Attribute | Description | HTTP method | Parameter |
---|---|---|---|
/node/{node_id}/manage/power_on | Turns on the node with the given ID and returns updated node XML | POST | |
/node/{node_id}/manage/power_off | Turns off the node with the given ID and returns updated node XML | POST | |
/node/{node_id}/manage/reset | Resets the node with the given ID and returns updated node XML | POST | |
/node/{node_id}/manage/select_kvm | Switches the KVM port of the RECS®|Box Computing Unit containing the node to the node with the given ID and returns updated node XML | PUT | |
/rcu/{rcu_id}/manage/set_fans | Sets the overall fan speed of the RCU with the given ID and returns the curent status of the RCU | PUT | percent={value} |
/node/RCU_0_BB_1_0/manage/set_uart_port | Set the debug UART of the SMARC Module to a given port | PUT | port={value} (0..3 integer value) |
rest_node_smarc_debug_uart_uri
LoRaWAN API
The LoRaWAN interface allows up and downlink connections to an application server. Payload can be scheduled and collected by interfacing the Management REST API.
Attribute | Description | HTTP method |
---|---|---|
/lorawan/uplink/{fport} | Schedules uplink packet to the application endpoint for the specified fport | POST |
/lorawan/downlink/{fport} | Responds with incoming downlink LoRaWAN messages for the specified fport | GET |
Example HTTP Body on GET request:
<lorawan> <payload>{custom lorawan payload}</payload> <time>{timestamp}</time> </lorawan>
Example HTTP Body on POST request:
<lorawan> <payload>{custom lorawan payload}</payload> </lorawan>
FPort
The Frame Port (fport) separates different communication parties on the API, and functions as an identifyer for the message sender / reciever. When using the REST API, you are free to choose a value between 2 - 223. FPort 1 is reserved for the management controller.
Errors
Information about the success or failure of management requests are returned via HTTP status codes. Please have a look at RFC2616 for an overview about the defined HTTP status codes.
LoRa Message
The u.RECS supports upstream and downstream LoRa messages to The Things Network (TTN). The following table gives the LoRa message meaning of version 0.
All system related management communication (excluding the REST API) uses FPort 1.
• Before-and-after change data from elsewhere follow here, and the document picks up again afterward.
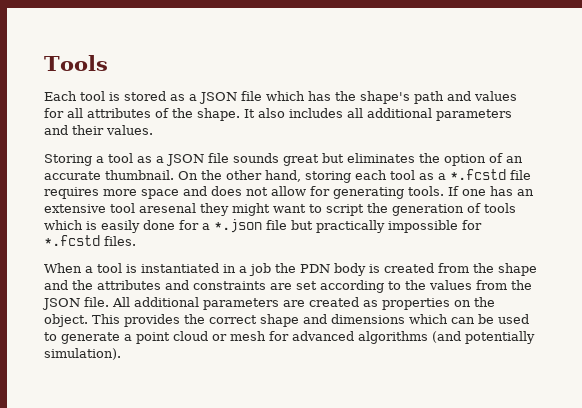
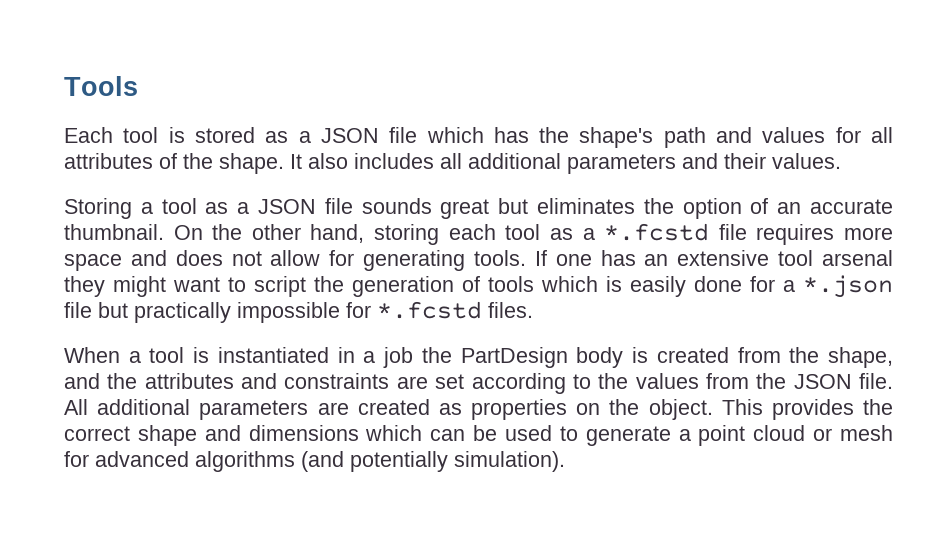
- If one has an extensive tool aresenal they might want to script the generation of tools which is easily done for a *.json file but practically impossible for *.fcstd files.
+ If one has an extensive tool arsenal they might want to script the generation of tools which is easily done for a *.json file but practically impossible for *.fcstd files.
- When a tool is instantiated in a job the PDN body is created from the shape and the attributes and constraints are set according to the values from the JSON file.
+ When a tool is instantiated in a job the PartDesign body is created from the shape, and the attributes and constraints are set according to the values from the JSON file.

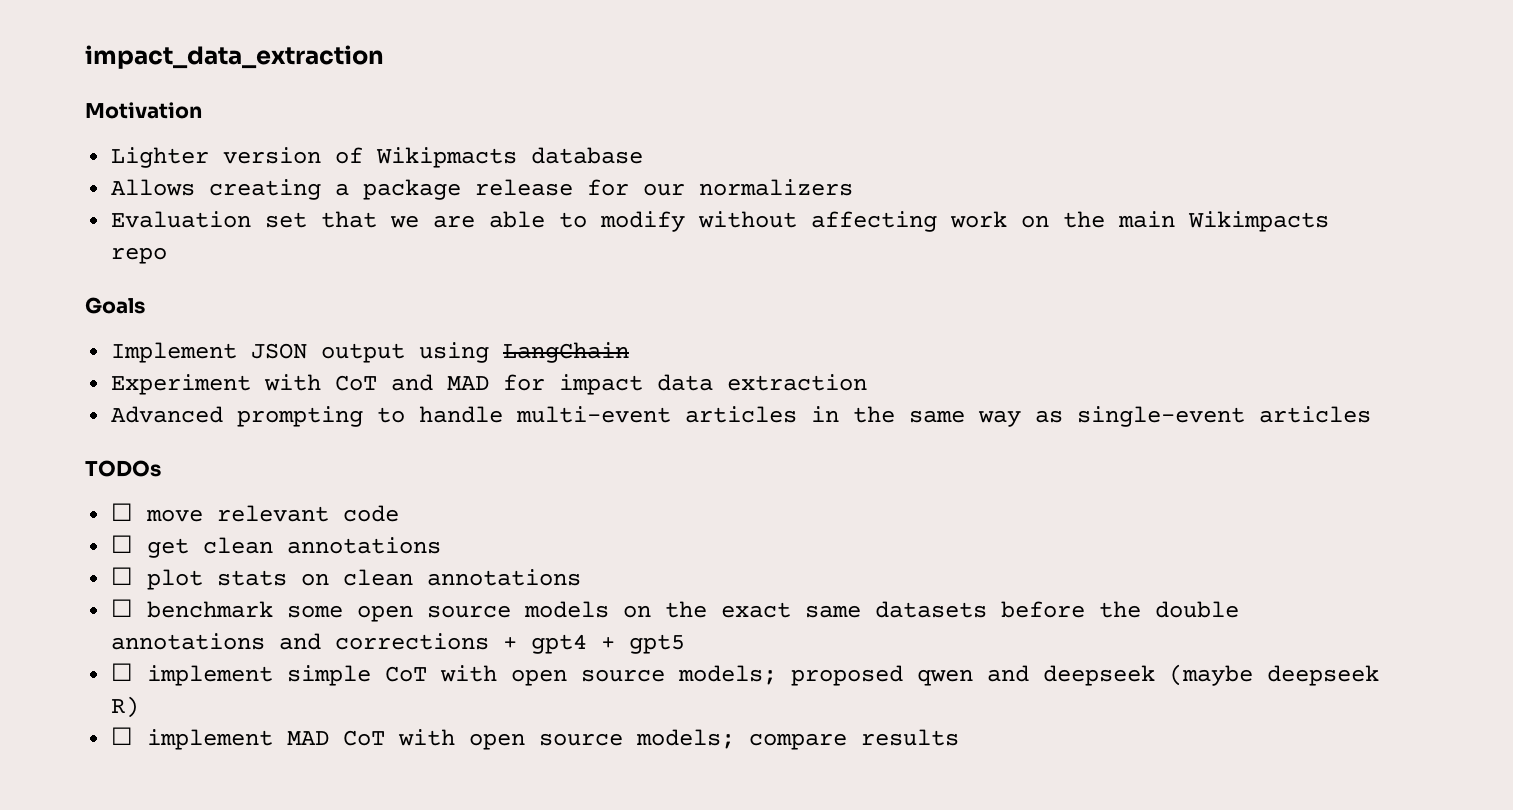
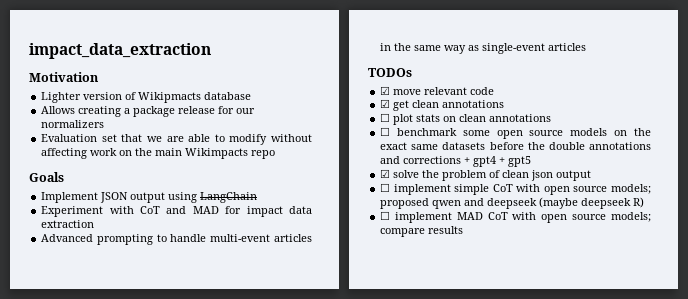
- ☐ move relevant code
+ ☑ move relevant code
- ☐ get clean annotations
+ ☑ get clean annotations
+ ☑ solve the problem of clean json output

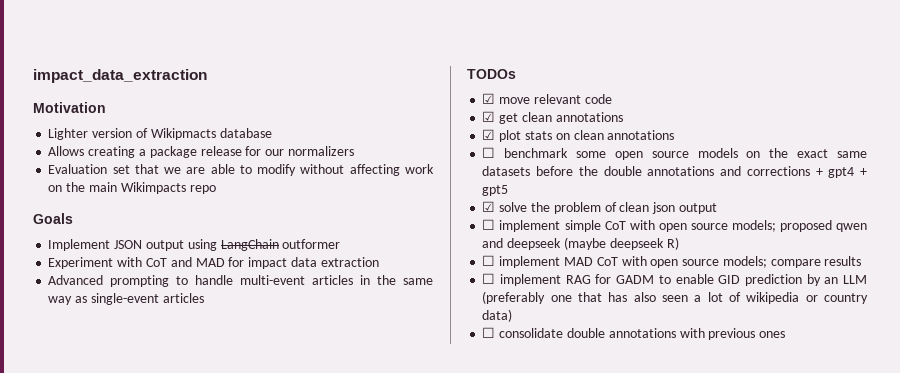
- Implement JSON output using LangChain
+ Implement JSON output using LangChain outformer
- ☐ plot stats on clean annotations
+ ☑ plot stats on clean annotations
+ ☐ implement RAG for GADM to enable GID prediction by an LLM (preferably one that has also seen a lot of wikipedia or country data)
+ ☐ consolidate double annotations with previous ones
Upstream message payload layout:
Byte(s) | Description | Unit | Data type |
---|---|---|---|
0 | u.RECS Lora Message-Version | - | Byte |
1 | Node Info Smarc/Jetson, Bits: present_smarc / present_jetson / on_smarc / on_jetson | - | 2 x 2 Bits |
2 | Regulators temperature: | °C | Byte (-127..+127) |
3 | Ambient temperature: | °C | Byte (-127..+127) |
4-5 | System fan 1: | RPM | Unsigned Short (0..65535) |
6-7 | System fan 2: | RPM | Unsigned Short (0..65535) |
8-9 | Smarc Power Usage: | mW | Unsigned Short (0..65535) |
10-11 | Jetson Power Usage: | mW | Unsigned Short (0..65535) |
12-13 | u.RECS Power Usage: | mW | Unsigned Short (0..65535) |
14-15 | USB Power Usage: | mW | Unsigned Short (0..65535) |
16-17 | mPCIe Power Usage: | mW | Unsigned Short (0..65535) |
18-19 | M.2 Power Usage: | mW | Unsigned Short (0..65535) |
20-21 | Ethernet Switch Power Usage: | mW | Unsigned Short (0..65535) |
22-23 | PoE Eth Port 1 Power Usage: | mW | Unsigned Short (0..65535) |
24-25 | PoE Eth Port 2 Power Usage: | mW | Unsigned Short (0..65535) |
26 | PoE Status Port 1 | - (see below) | Byte |
27 | PoE Status Port 2 | - (see below) | Byte |
The u.RECS supports basic control functions over LoRaWAN. Downstream message payloads:
Change power state for node:
Byte(s) | Description | Unit | Data type |
---|---|---|---|
0 | Lora Message-Version | - | Byte |
1 | Node ID | - | Byte |
2 | LoRa Command (0x01 = ON, 0x02 = OFF, 0x03 = RESET) | - | Byte |
PoE status decoder
Here is some C-Code to decode the PoE Status:
PoE Status Bytes: switch (status & 0xF) { case 0: ret = "Detection unknown"; break; case 1: ret = "Short circuit"; break; case 2: ret = "Capacitive"; break; case 3: ret = "RLOW"; break; case 4: ret = "RGOOD"; break; case 5: ret = "RHIGH"; break; case 6: ret = "Open circuit"; break; case 7: ret = "PSE to PSE"; break; case 15: ret = "MOSFET fault"; break; } if ((status & 0xF) == 4) { // RGOOD switch ((status >> 4) & 0xF) { case 0: ret += ", class unknown"; break; case 1: ret += ", class 1"; break; case 2: ret += ", class 2"; break; case 3: ret += ", class 3"; break; case 4: ret += ", class 4"; break; case 6: ret += ", class 0"; break; case 7: ret += ", overcurrent"; break; case 8: ret += ", class 5 4P single signature"; break; case 12: ret += ", class 4 type 1 limited"; break; case 13: ret += ", class 5 legacy"; break; case 15: ret += ", class mismatch"; break; }